Dies klappte nämlich vor kurzem noch!

Da ich aber jetzt hinter einem Proxy stehe funktioniert es nicht mehr!

Kann mir vielleicht jemand sagen wie ich Outlook dafür einrichten muss damit es wieder funktioniert?!

Hoffe es kann mir dabei jemand weiterhelfen?

thx schon mal!


----------



## zirag (30. Januar 2005)

Funktioniert dein IE denn noch ? 
Outlook Express benutzt die gleichen Einstellungen wie der InternetExplorer

falls das bei Outlook nicht so ist , kann ich da nichts zu sagen, hab ich im Moment nicht installiert 

und schau mal bei den Proxy Einstellungen , wie der Port ist für den Mail-Empfang 

mfg ZiRaG


----------



## puetz (30. Januar 2005)

Also mein IE funktioniert einwandfrei!


----------



## ksk (31. Januar 2005)

So wie zirag schon sagte verwendet Outlook die selben Einstellungen wie IE.
Aber du kannst die Proxy-Einstellungen evtl. im Outlook/Extras/Optionen/Verbindung und bei den Internetverbindungseinstellungen auf Ändern klicken. Und da kannst es.

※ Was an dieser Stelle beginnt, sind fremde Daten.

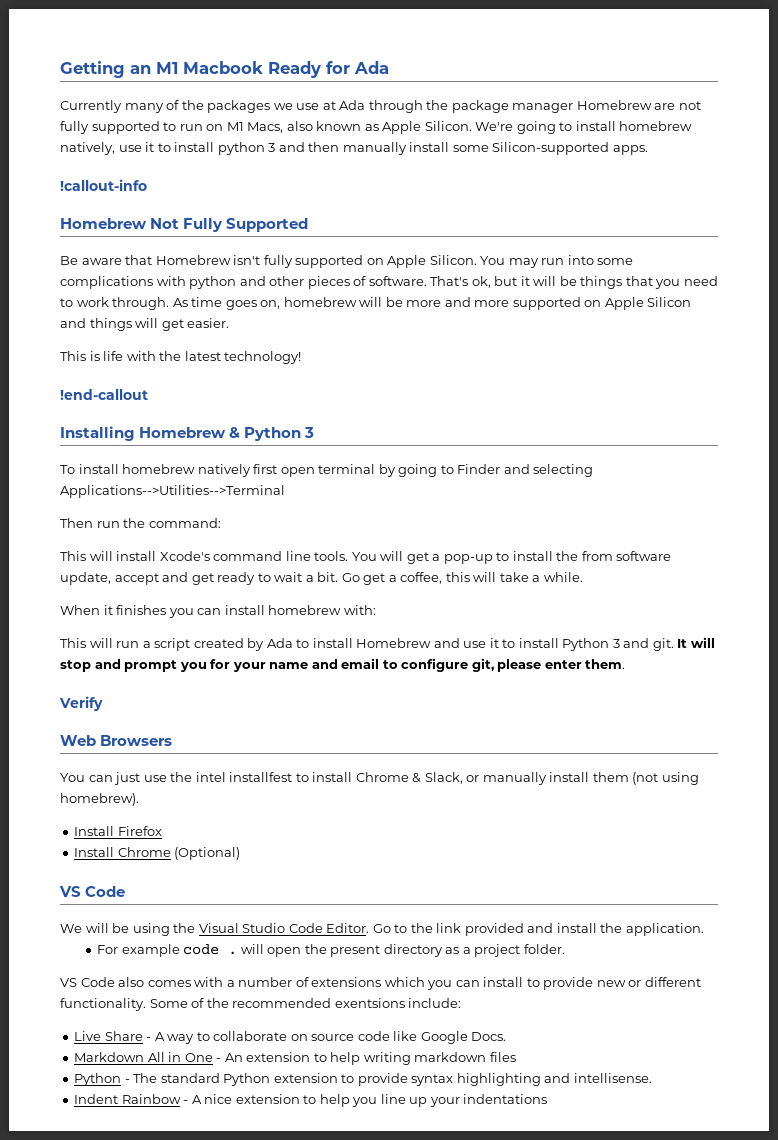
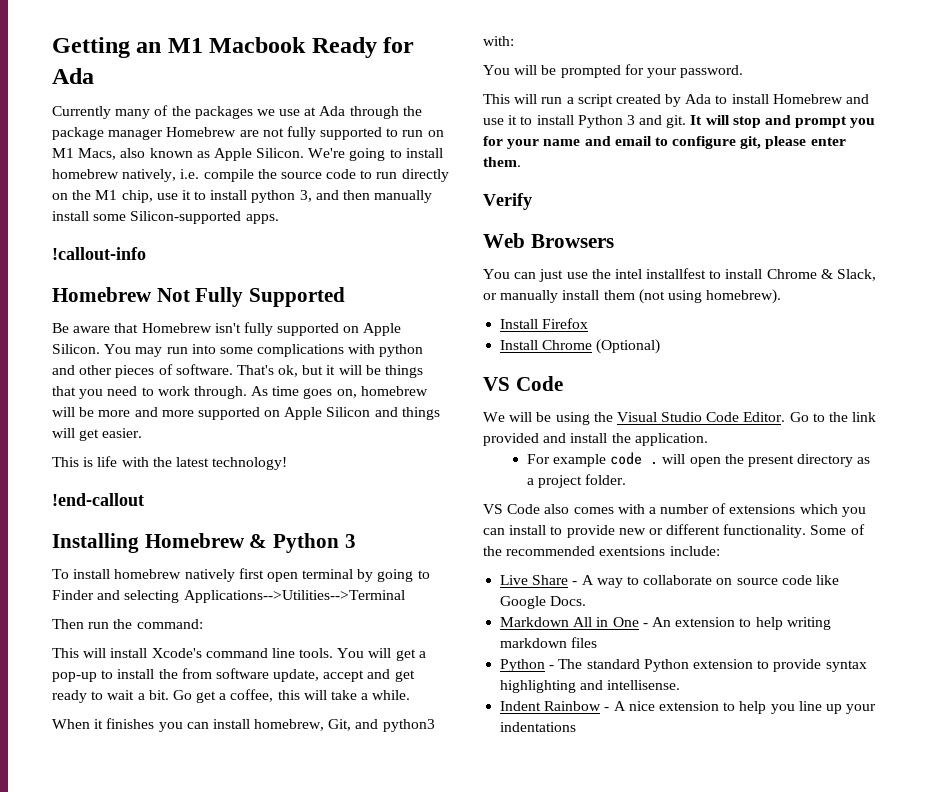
(115, 148) none -> [180,169,449,182] [52,190,153,203] i.e. compile the source code to run directly on the M1 chip,
[268,143,276,152] 3 -> [299,190,312,202] 3,
[268,605,376,615] homebrew with: -> [254,719,435,732] [483,36,514,46] [483,64,744,78] homebrew, Git, and python3 with: // You will be prompted for your password.

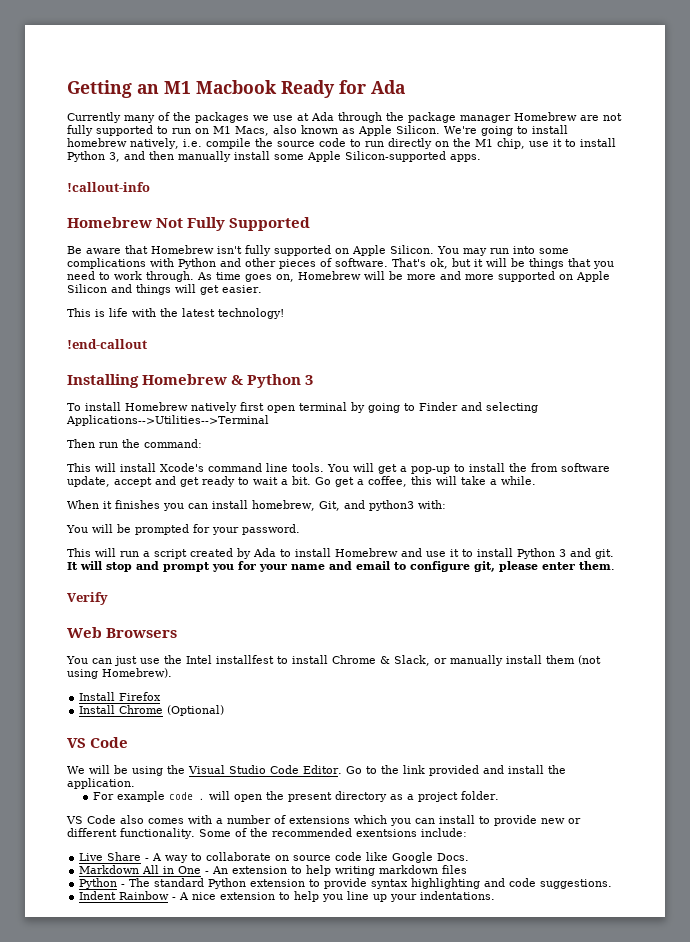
[251,190,296,203] python -> [67,151,105,162] Python
(127, 217) none -> [307,151,341,162] Apple
[379,344,424,357] python -> [178,258,216,269] Python
[360,386,428,396] homebrew -> [298,271,361,280] Homebrew
[114,569,182,579] homebrew -> [125,402,188,411] Homebrew
[614,269,642,279] intel -> [186,655,212,664] Intel
[706,289,782,304] homebrew). -> [102,668,172,678] Homebrew).
[607,680,681,690] intellisense. -> [509,878,613,889] code suggestions.
[500,722,577,732] indentations -> [420,891,496,900] indentations.

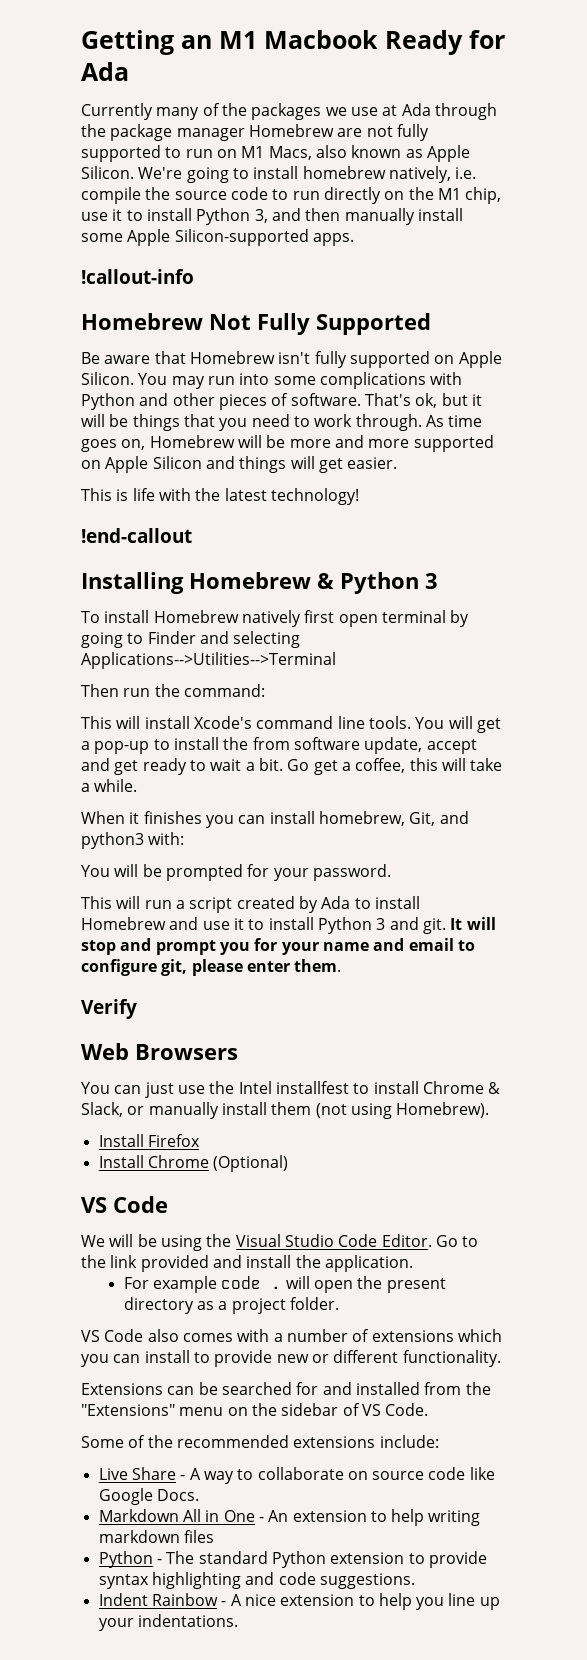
(195, 833) none -> [81,1382,491,1395] [81,1403,429,1416] // Extensions can be searched for and installed from the "Extensions" menu on the sidebar of VS Code. //
[355,829,417,837] exentsions -> [293,1436,376,1448] extensions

Du kannst von einem Konto die Verbindung auch ändern.
Im Outlook/Extras/Konten/E-mail und da wählst den Kontonamen aus und rechts auf Eigenschaften, oben auf Verbindungen und da kannst eine DFÜ bzw. LAN Verbindung neu Hinzufügen, wo du nacher die genauen Einstellungen erst vornehmen kannst, falls mein Gedächniss mich nicht  täuschen sollte.

ksk


----------



## Dennis Wronka (31. Januar 2005)

Outlook duerfte ueber einen Proxy nicht laufen, da die wahrscheinlich einen HTTP-Proxy hast.
Da Outlook aber POP3 oder IMAP verwendet braeuchtest Du einen Proxy dafuer, und auch einen SMTP-Proxy um Mails zu verschicken. Du brauchst also eine "direkte" Verbindung zum Internet, was sich ueber Routing auf der Proxy-Maschine realisieren laesst.


----------